Há 60 anos, como peão, fui atropelado por uma viatura automóvel ligeira, tendo ficado politraumatizado. Na ocasião, não havia passadeiras para peões e eu não tomei as devidas precauções no atravessamento da via, pelo que fui responsável e tive as consequências em saúde inerentes, com o pagamento das despesas pelo meu pai no Hospital da Misericórdia (não havia SNS, tudo era pago).
Hoje, há um número considerável de atropelamentos, muitos com graves e fatais consequências, pondo em causa vidas que são desperdiçadas, a maior parte em passadeiras devidamente identificadas, mas não só, seguidos de fuga dos condutores, que por vezes se encontram acompanhados na viatura, por familiares ou amigos, talvez conselheiros.
Nestes casos, além do desrespeito pelo código da estrada, acresce ainda o crime de abandono e omissão de auxílio agravante e demonstrativo da tipificação do condutor, em inépcia, falta de responsabilidade pessoal, uso de excesso de velocidade ou mesmo etilizado, elucidativo da desumanidade que assola condutores de automóvel, felizmente não generalizada, mas preocupante.
Psiquicamente, muitos condutores (demasiados), ao dominar o volante, sentem-se donos do mundo, com poder de decisão que ultrapassa as normas estabelecidas, livres para agir e para descarregar frustrações, enquanto na sua vida pessoal, familiar e profissional têm limites que não sendo “digeridos”, os decepcionam, irritam, encolerizam, transportando essa frustração para a estrada.
Também é verdade que, sem pôr em causa a legitimidade e o direito de livre circulação dos peões quando estão nas passadeiras a eles destinadas, muito peões “atiram-se” para as passadeiras, sem sequer olhar para a via rodoviária e eventual trânsito próximo, não tomando precauções para a própria defesa da sua integridade física, ou mesmo atravessam a via falando ao telemóvel, tecnologia sagrada que se sobrepõe a qualquer cautela e prudência.
Falta de civismo
Há dias, vindo de um jantar de confraternização em Ceira, pela 1 hora da manhã, vi passar em corrida a alta velocidade, cerca de 20 automóveis, roncando na via pública e pondo em perigo quem circulava e mesmo peões se houvesse despiste para os passeios, e não vi quaisquer autoridades a pôr cobro a esta ilegalidade, como vejo a multar por estacionamento proibido os doentes, familiares e visitas dos hospitais em Coimbra.

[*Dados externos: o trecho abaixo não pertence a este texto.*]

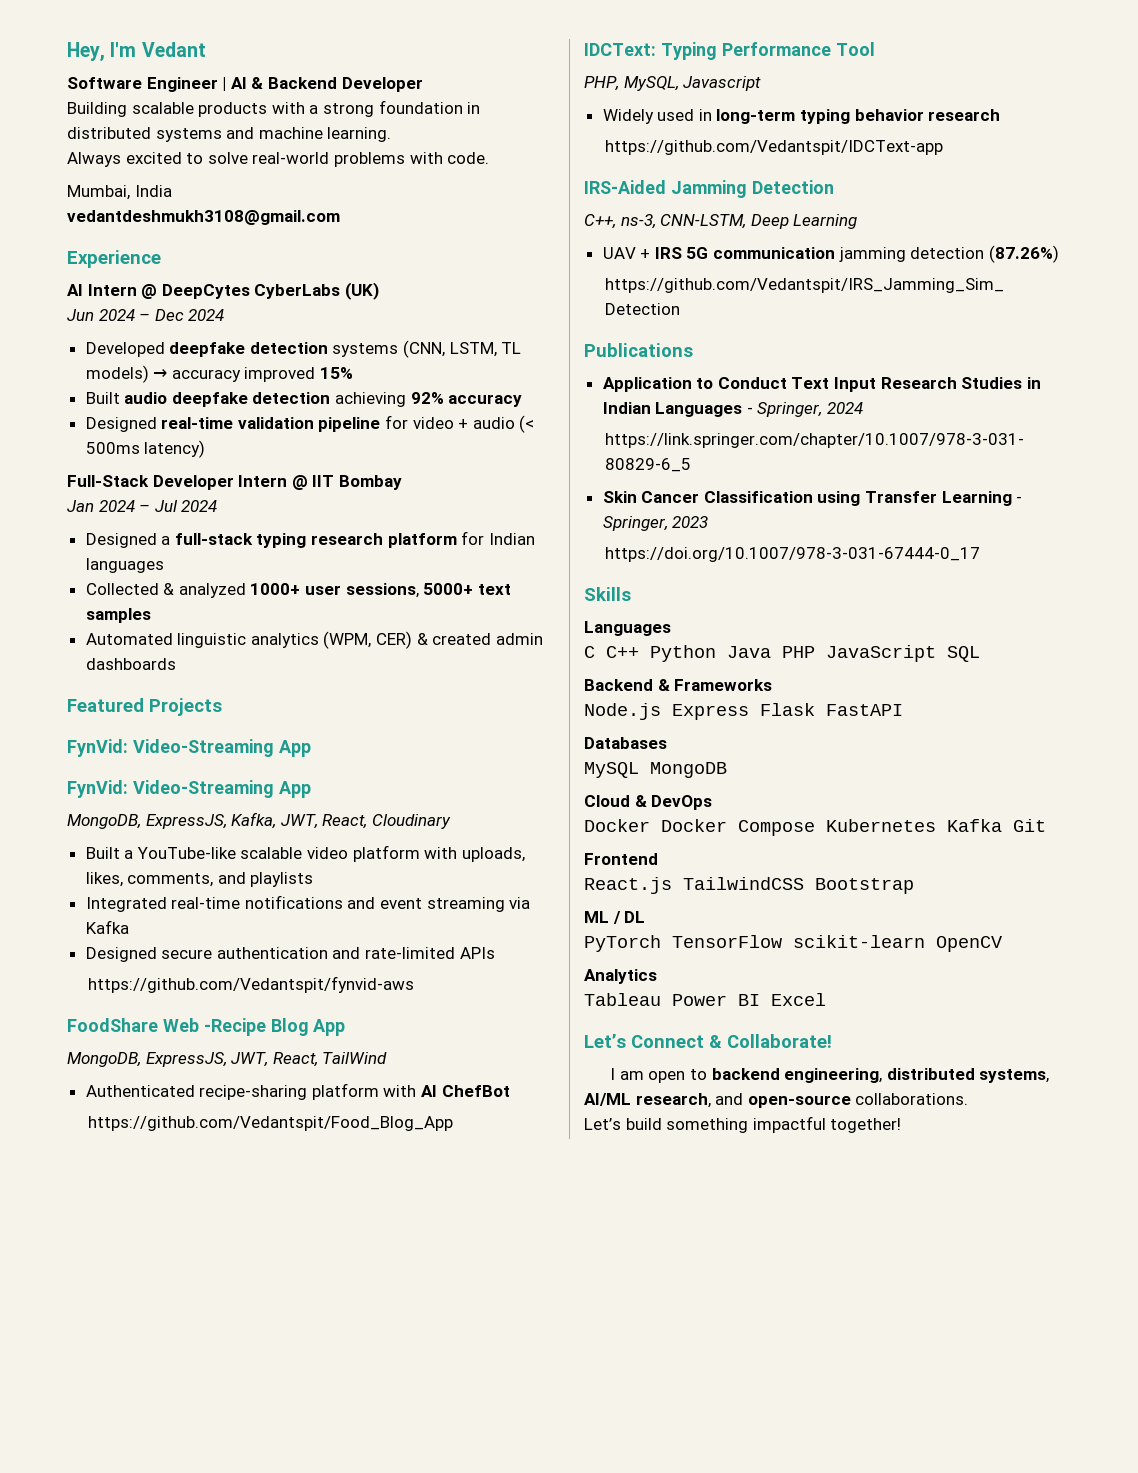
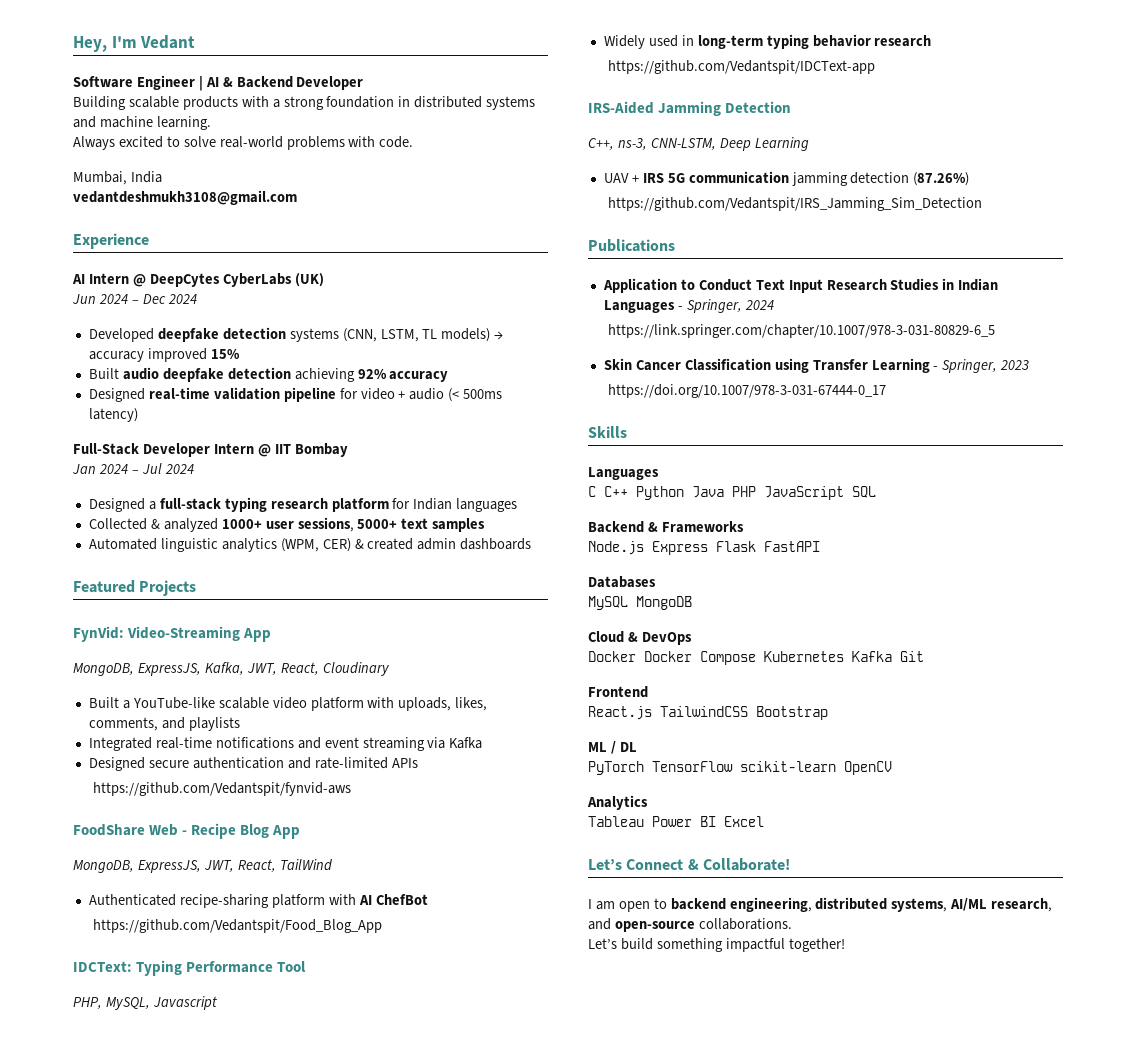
  Featured Projects
- FynVid: Video-Streaming App
- FoodShare Web -Recipe Blog App
+ FoodShare Web - Recipe Blog App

No quotidiano, automobilistas em trânsito ou em manobras de circulação colidem com automóveis estacionados, provocam danos na chapa, de raspão ou amolgamento, e vão-se embora “alegremente”, fugindo à responsabilidade, sem deixar identificação para suportar custos ou seguros, como vulgares criminosos que o são.
No essencial, nestas situações descritas, está em causa a falta ou a perda de civismo como conjunto de valores, comportamentos e atitudes conscientes que promovem o respeito pelas leis e instituições, mas fundamentalmente pelo bem comum e das pessoas, e que implica o exercício de cidadania e a boa relação e harmonia na vida colectiva.
Para esses vândalos, a convivência, a urbanidade e a ética são palavras vãs, que não têm correspondência na sua prática de vida e não podem transmitir aos seus descendentes.
Com estas atitudes, demonstram não entender a cidadania como um conjunto de direitos e deveres, e o civismo como prática activa e consciente desses deveres, e não contribuem para uma sociedade justa e democrática, cultivando a responsabilidade e o respeito mútuo, por mais discursos falaciosos ou gestos beneméritos que façam. Tenham vergonha!